Wie die Polizei mitteilt, fuhr der 31-jährige Unfallverursacher von der B 28 am Autobahndreieck Hittistetten auf die A 7 in südliche Richtung und wechselte hier unmittelbar vom Einfädelungsstreifen auf die linke Spur. Dabei übersah er jedoch einen ebenfalls auf der linken Spur fahrenden 44-Jährigen. Die beiden Autos kollidierten, gerieten ins Schleudern und stießen gegen die Mittelschutzplanke. Der Wagen des 44-Jährigen wurde von der Mittelschutzplanke nach rechts auf den Einfädelungsstreifen geschleudert und stieß dabei mit dem Auto einer 61-Jährigen zusammen.

Unfallverursacher wird leicht verletzt

Der 31-Jährige, der den Unfall verursacht hatte, wurde mit leichten Gesichtsverletzungen in ein Krankenhaus gebracht. Die zwei anderen wurden ebenfalls vorsorglich in das Krankenhaus in Weißenhorn beziehungsweise in die Uni Klinik Ulm gebracht, konnten diese aber unverletzt verlassen.

Hoher Sachschaden

Zur Reinigung und Sicherung des Unfallortes waren die Feuerwehr Senden und die Autobahnmeisterei Vöhringen eingesetzt. Während der Unfallaufnahme mussten sowohl der rechte Fahrstreifen als auch der Einfädelungsstreifen gesperrt werden. Im Zuge der Landung und des Abflugs eines Rettungshubschraubers wurde die gesamte Fahrbahn kurzzeitig in südliche Richtung gesperrt. Alle am Unfall beteiligten Autos waren nicht mehr fahrbereit und mussten abgeschleppt werden. Den Gesamtschaden schätzt die Polizei auf 47.000 Euro.

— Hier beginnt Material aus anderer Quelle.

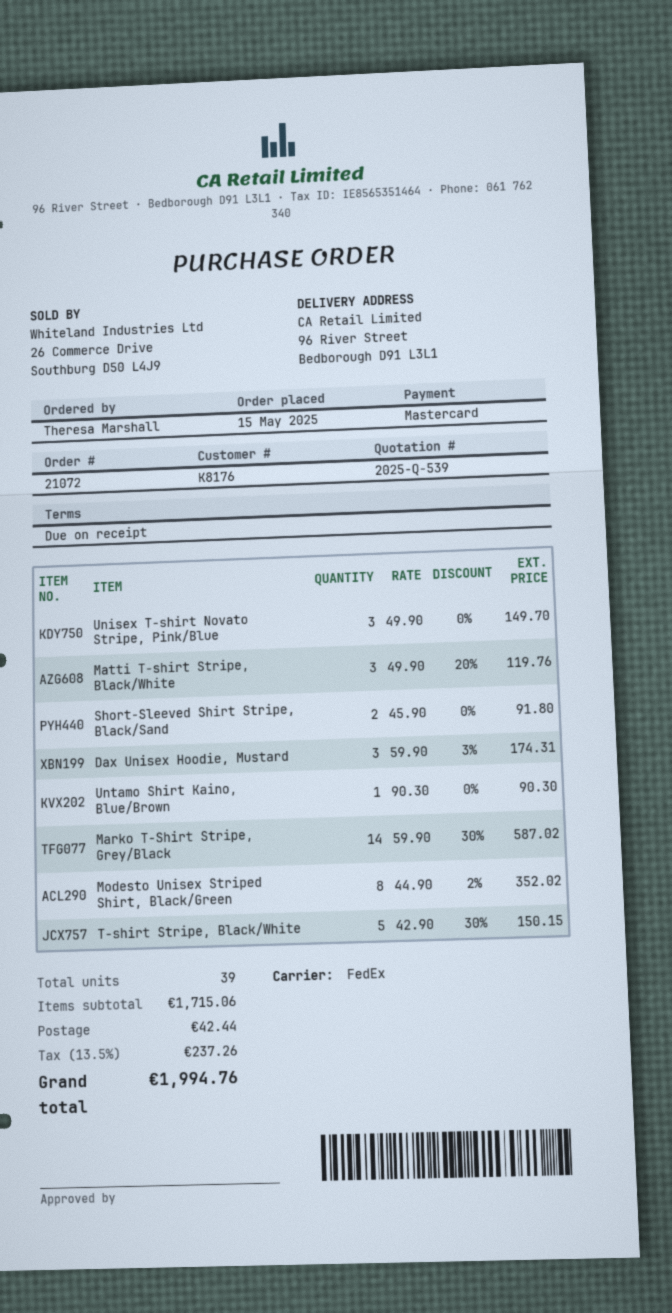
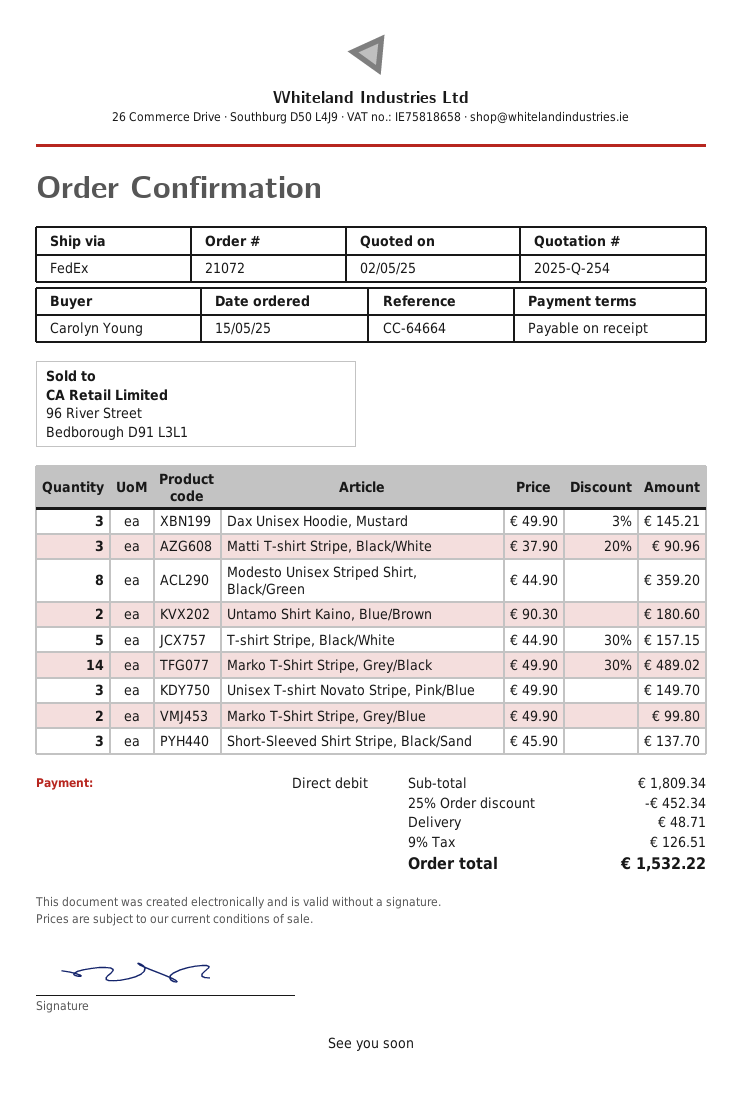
quote number: 2025-Q-539 -> 2025-Q-254
ordered by: Theresa Marshall -> Carolyn Young
payment method: Mastercard -> direct debit
Matti T-shirt Stripe, Black/White: 3 x 49.90 - 20% = 119.76 -> 3 x 37.90 - 20% = 90.96
Short-Sleeved Shirt Stripe, Black/Sand: 2 x 45.90 = 91.80 -> 3 x 45.90 = 137.70
Dax Unisex Hoodie, Mustard: 3 x 59.90 - 3% = 174.31 -> 3 x 49.90 - 3% = 145.21
Untamo Shirt Kaino, Blue/Brown: 1 x 90.30 = 90.30 -> 2 x 90.30 = 180.60
Marko T-Shirt Stripe, Grey/Black: 14 x 59.90 - 30% = 587.02 -> 14 x 49.90 - 30% = 489.02
Modesto Unisex Striped Shirt, Black/Green: 8 x 44.90 - 2% = 352.02 -> 8 x 44.90 = 359.20
T-shirt Stripe, Black/White: 5 x 42.90 - 30% = 150.15 -> 5 x 44.90 - 30% = 157.15
Marko T-Shirt Stripe, Grey/Blue: none -> 2 x 49.90 = 99.80
subtotal: 1715.06 -> 1809.34
discount: none -> 25% = 452.34
shipping: 42.44 -> 48.71
tax: 13.5% = 237.26 -> 9% = 126.51
total: 1994.76 -> 1532.22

Anmerkung der Redaktion: In einer ersten Version des Artikels war von drei verletzten Personen die Rede. Diese Angabe wurde von der Polizei in ihrer Pressemitteilung korrigiert als klar war, dass zwei Personen das Krankenhaus ohne Verletzungen verlassen konnten. Wir haben es im Artikel entsprechend korrigiert.